Modification records:
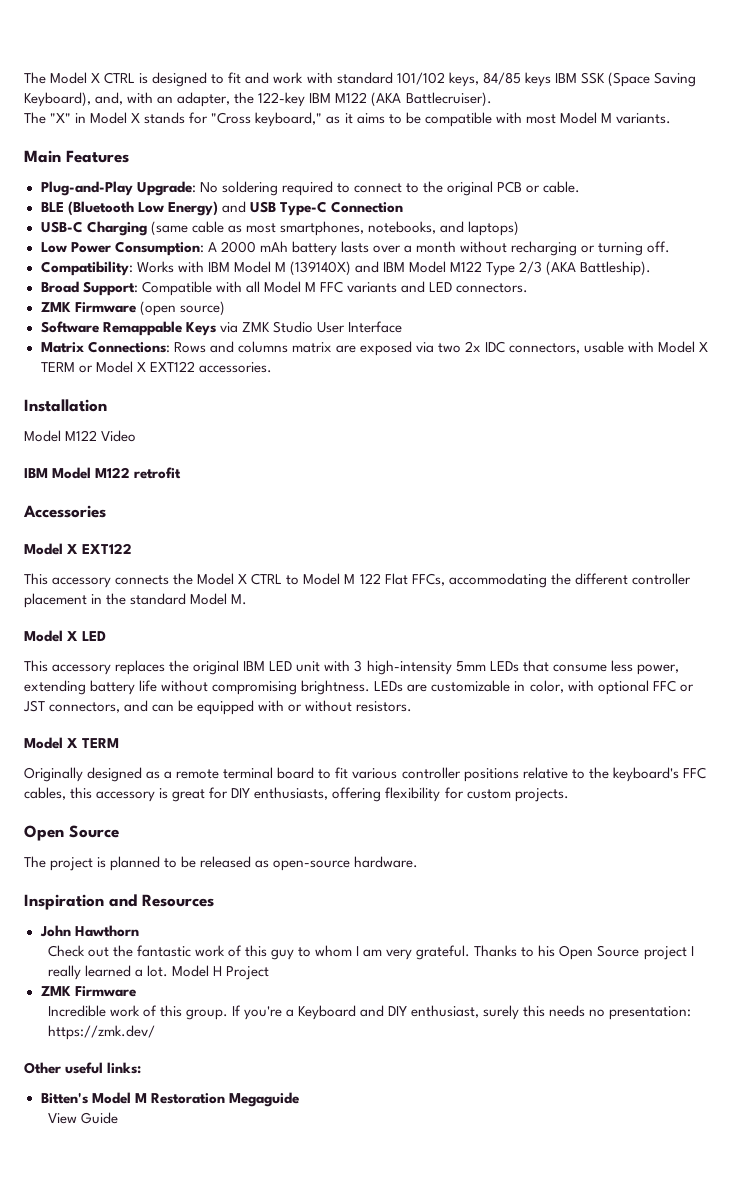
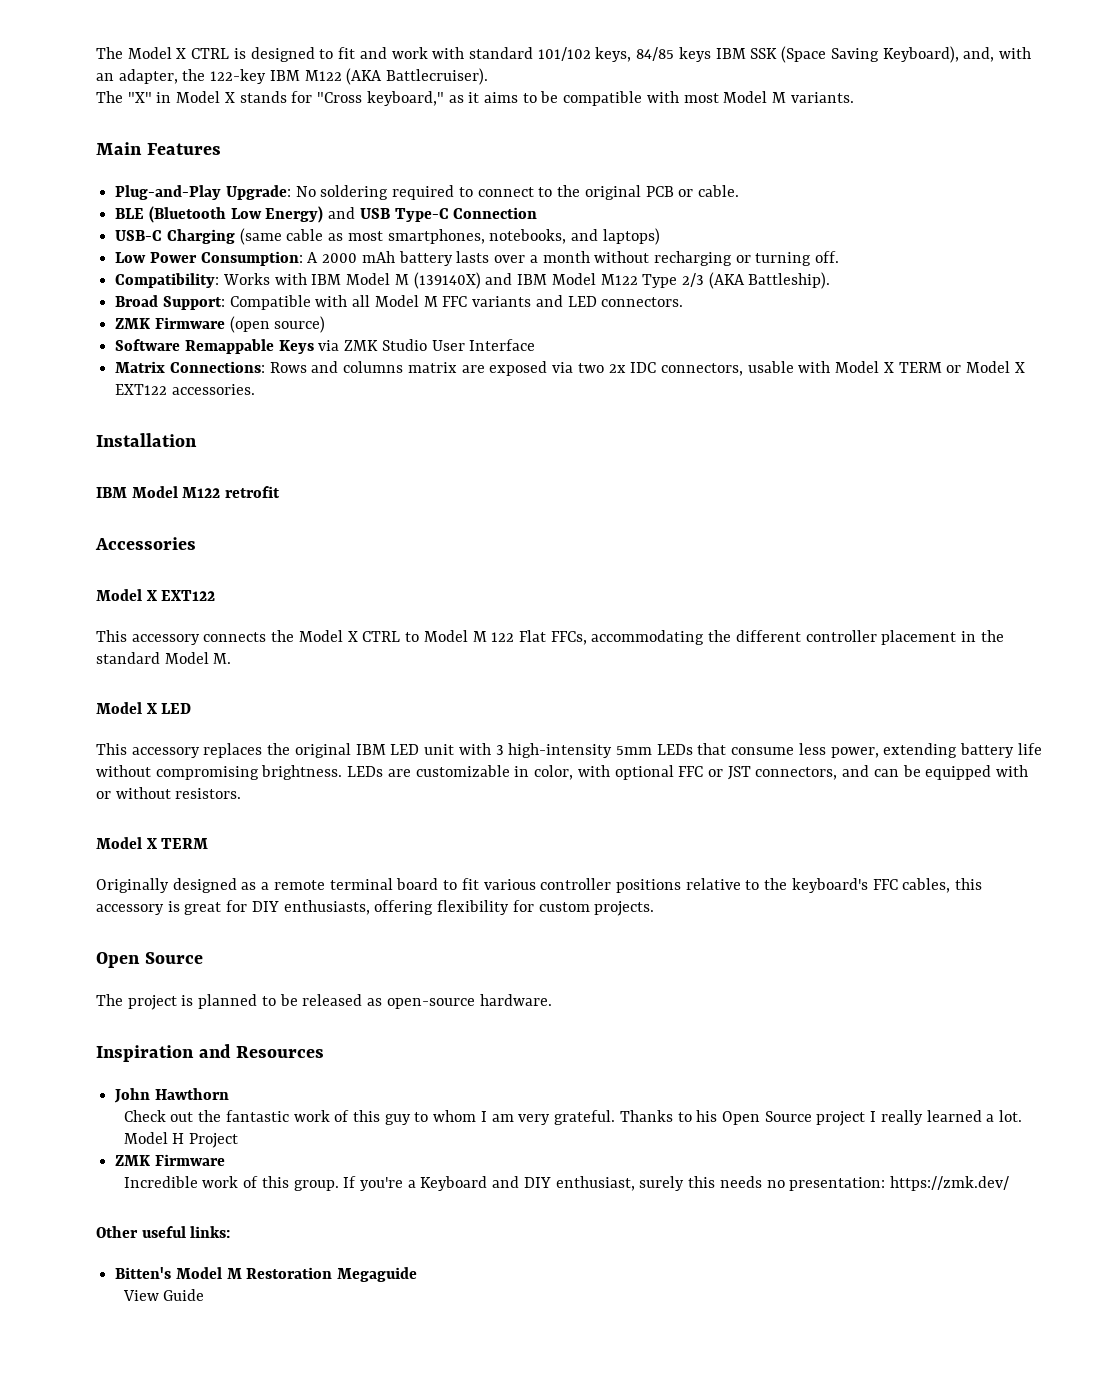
- Model M122 Video

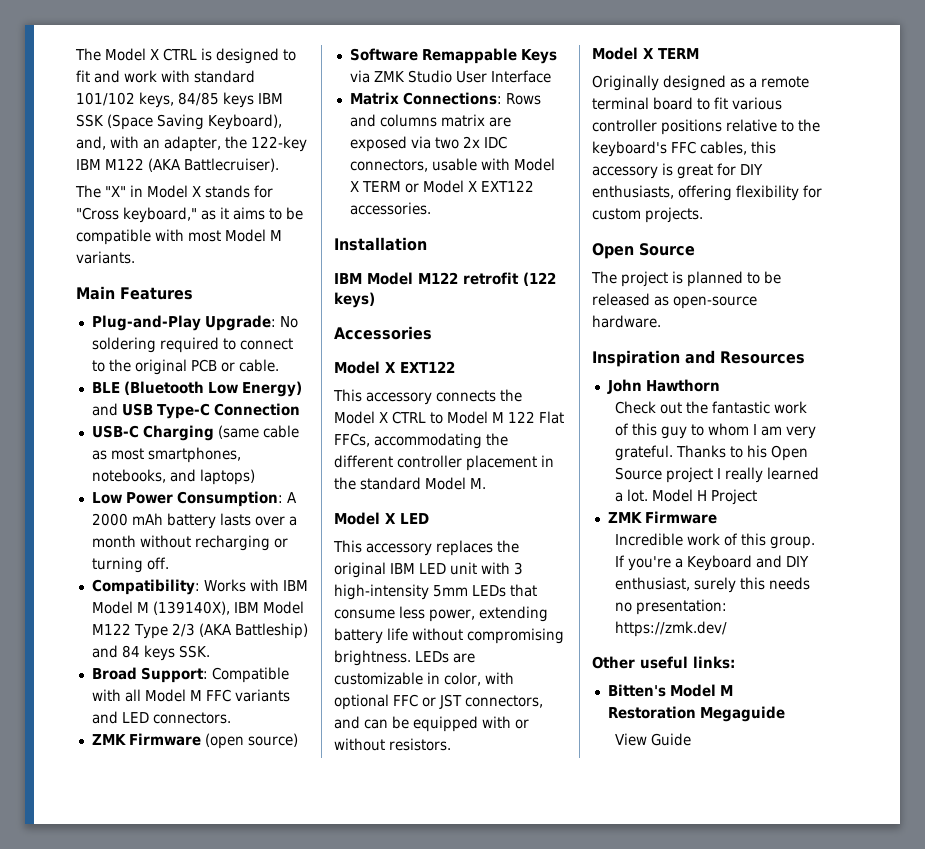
- Compatibility: Works with IBM Model M (139140X) and IBM Model M122 Type 2/3 (AKA Battleship).
+ Compatibility: Works with IBM Model M (139140X), IBM Model M122 Type 2/3 (AKA Battleship) and 84 keys SSK.
- IBM Model M122 retrofit
+ IBM Model M122 retrofit (122 keys)

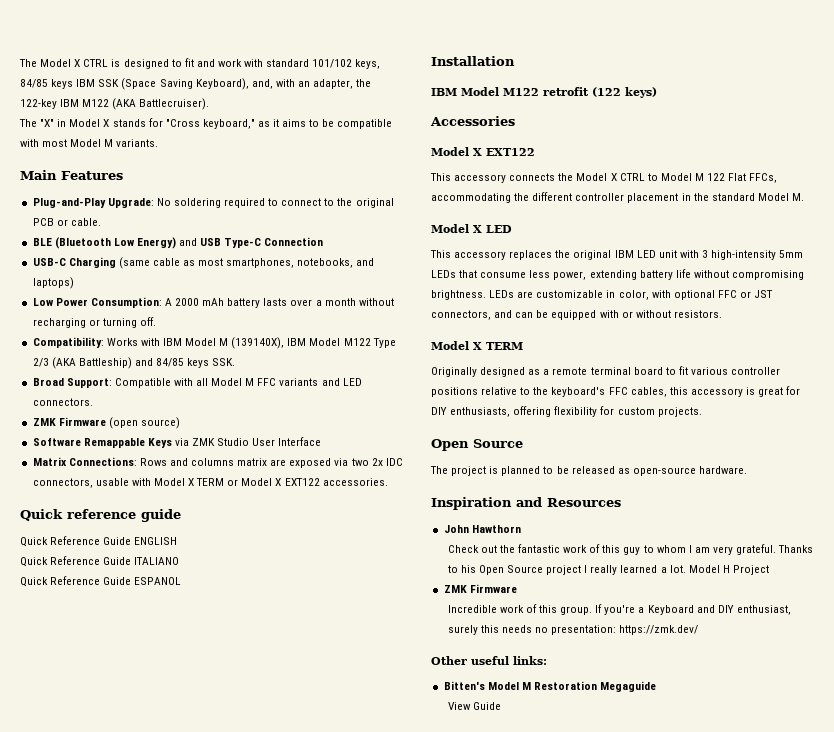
- Compatibility: Works with IBM Model M (139140X), IBM Model M122 Type 2/3 (AKA Battleship) and 84 keys SSK.
+ Compatibility: Works with IBM Model M (139140X), IBM Model M122 Type 2/3 (AKA Battleship) and 84/85 keys SSK.
+ Quick reference guide
+ Quick Reference Guide ENGLISH
+ Quick Reference Guide ITALIANO
+ Quick Reference Guide ESPANOL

▶ EXERCISE OBJECTIVE
Copy the records above exactly, starting at the line that contains "Reference Guide ITALIANO" and ending at the last line, and leave out all earlier lines.

▶ SOLVED PROBLEM
+ Quick Reference Guide ITALIANO
+ Quick Reference Guide ESPANOL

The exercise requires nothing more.